Le 8 avril 2020, en RDC, le directeur de cabinet de Félix Tshisekedi était convoqué par un juge pour répondre de détournements de fonds. Le début d’une longue épreuve qu’il a racontée à Jeune Afrique, quelques semaines avant de revenir sur le devant de la scène au poste de vice-Premier ministre chargé de l’Économie.

Ce jour-là, j’avais mis mon réveil à 6 heures pour quitter tôt ma ferme de N’Sele, qui est à une trentaine de kilomètres de Kinshasa. Deux jours auparavant, j’avais refusé de répondre à la convocation du juge qui enquêtait sur mon implication présumée dans des détournements de fonds dans le cadre du programme dit « des 100 jours ». Mais cette fois, alors qu’il me convoquait à nouveau, j’avais décidé de me rendre à son bureau. Je voulais partir discrètement, sans réveiller personne, mais mon fils Didier était debout. Il est donc venu avec moi.
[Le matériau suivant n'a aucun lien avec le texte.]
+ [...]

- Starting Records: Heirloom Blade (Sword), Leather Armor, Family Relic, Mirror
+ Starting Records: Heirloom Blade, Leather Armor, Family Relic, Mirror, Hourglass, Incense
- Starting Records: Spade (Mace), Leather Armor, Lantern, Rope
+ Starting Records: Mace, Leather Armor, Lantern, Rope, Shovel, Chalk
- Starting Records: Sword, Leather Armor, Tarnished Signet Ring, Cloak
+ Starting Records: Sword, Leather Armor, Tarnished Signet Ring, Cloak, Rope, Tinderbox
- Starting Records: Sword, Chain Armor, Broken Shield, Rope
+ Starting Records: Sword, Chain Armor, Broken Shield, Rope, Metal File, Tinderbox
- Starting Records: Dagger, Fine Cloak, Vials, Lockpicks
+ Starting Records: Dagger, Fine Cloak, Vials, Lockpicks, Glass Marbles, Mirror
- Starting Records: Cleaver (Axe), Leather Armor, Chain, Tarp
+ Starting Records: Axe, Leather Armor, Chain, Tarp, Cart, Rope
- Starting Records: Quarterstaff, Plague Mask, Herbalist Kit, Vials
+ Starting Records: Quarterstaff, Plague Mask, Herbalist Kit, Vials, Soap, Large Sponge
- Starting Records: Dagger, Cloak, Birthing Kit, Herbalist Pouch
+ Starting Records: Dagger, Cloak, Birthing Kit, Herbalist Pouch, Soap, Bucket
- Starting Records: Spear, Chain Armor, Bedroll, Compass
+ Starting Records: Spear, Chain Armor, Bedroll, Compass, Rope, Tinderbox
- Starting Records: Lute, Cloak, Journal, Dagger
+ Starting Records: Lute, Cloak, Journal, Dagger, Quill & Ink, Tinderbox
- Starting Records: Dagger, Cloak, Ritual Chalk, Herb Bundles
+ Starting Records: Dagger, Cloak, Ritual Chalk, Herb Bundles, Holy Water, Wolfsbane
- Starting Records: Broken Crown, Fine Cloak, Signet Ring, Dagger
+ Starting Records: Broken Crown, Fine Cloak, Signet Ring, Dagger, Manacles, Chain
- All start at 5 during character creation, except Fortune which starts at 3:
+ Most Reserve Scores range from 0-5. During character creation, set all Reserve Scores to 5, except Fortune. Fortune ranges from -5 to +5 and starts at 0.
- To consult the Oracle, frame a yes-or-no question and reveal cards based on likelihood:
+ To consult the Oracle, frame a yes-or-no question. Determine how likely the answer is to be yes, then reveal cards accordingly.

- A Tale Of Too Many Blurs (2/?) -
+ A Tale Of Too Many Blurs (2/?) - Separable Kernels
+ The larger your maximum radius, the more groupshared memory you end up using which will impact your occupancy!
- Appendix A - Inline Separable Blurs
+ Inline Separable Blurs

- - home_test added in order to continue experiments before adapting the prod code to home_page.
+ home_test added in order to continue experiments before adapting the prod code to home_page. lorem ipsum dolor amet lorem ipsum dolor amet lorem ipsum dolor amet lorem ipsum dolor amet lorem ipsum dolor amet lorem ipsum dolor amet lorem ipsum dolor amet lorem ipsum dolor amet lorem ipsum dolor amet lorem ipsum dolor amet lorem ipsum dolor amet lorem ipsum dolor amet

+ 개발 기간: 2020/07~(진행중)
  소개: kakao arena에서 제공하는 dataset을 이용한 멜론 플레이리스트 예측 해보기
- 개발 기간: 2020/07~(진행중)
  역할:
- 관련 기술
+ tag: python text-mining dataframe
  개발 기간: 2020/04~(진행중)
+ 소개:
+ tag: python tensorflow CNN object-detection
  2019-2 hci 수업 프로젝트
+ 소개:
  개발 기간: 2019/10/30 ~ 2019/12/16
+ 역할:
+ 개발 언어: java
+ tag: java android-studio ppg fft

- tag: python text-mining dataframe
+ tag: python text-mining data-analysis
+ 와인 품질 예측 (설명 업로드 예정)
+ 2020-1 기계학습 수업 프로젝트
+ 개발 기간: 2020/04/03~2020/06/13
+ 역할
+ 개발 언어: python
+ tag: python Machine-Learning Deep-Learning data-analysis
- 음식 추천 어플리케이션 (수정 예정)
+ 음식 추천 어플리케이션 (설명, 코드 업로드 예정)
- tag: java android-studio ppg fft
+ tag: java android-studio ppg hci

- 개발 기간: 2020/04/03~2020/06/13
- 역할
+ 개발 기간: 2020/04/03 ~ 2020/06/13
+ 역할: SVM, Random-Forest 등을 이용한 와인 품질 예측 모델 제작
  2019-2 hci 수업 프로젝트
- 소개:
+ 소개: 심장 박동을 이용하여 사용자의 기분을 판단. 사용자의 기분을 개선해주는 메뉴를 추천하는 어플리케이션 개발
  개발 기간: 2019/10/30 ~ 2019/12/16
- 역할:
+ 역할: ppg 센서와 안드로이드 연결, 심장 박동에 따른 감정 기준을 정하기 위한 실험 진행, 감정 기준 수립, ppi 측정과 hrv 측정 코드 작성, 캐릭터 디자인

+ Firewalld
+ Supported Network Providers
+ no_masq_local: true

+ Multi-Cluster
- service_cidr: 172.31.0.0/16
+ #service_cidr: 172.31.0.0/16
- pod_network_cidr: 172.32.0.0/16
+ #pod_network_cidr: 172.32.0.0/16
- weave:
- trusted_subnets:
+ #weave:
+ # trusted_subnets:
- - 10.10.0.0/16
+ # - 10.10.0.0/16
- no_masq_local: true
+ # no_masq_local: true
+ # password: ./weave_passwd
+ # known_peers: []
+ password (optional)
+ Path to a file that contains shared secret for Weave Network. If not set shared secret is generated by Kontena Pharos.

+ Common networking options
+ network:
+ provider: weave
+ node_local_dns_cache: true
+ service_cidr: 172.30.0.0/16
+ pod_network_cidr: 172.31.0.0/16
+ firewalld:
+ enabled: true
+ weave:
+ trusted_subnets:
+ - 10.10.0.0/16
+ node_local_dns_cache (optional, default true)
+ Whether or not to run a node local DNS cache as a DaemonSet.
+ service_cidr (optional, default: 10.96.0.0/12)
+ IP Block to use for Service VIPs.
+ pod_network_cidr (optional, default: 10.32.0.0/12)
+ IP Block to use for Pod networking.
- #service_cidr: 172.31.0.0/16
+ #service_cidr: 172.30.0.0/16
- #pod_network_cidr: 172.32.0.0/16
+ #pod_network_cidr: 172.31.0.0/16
J’ai décidé de passer d’abord par mon domicile kinois. Je ne pouvais pas aller voir le juge en habit de fermier, il fallait que je sois bien habillé : j’étais tout de même le directeur de cabinet du président de ce pays ! J’ai choisi un costume bleu de France. Chemise bleue, cravate bleue, belles chaussures. En fin de matinée, je suis arrivé au tribunal. Le juge était presque étonné de me voir : « Mais vous êtes là ? »

Un coup de téléphone
À 13 heures, l’audition a commencé. Pendant six heures et demie, on m’a questionné sur le Programme des 100 jours, sur les maisons préfabriquées qui n’avaient pas été construites, sur l’argent soi-disant détourné… Sur chaque point, j’avais des réponses et des preuves de mon innocence : je n’étais coupable de rien. J’étais serein.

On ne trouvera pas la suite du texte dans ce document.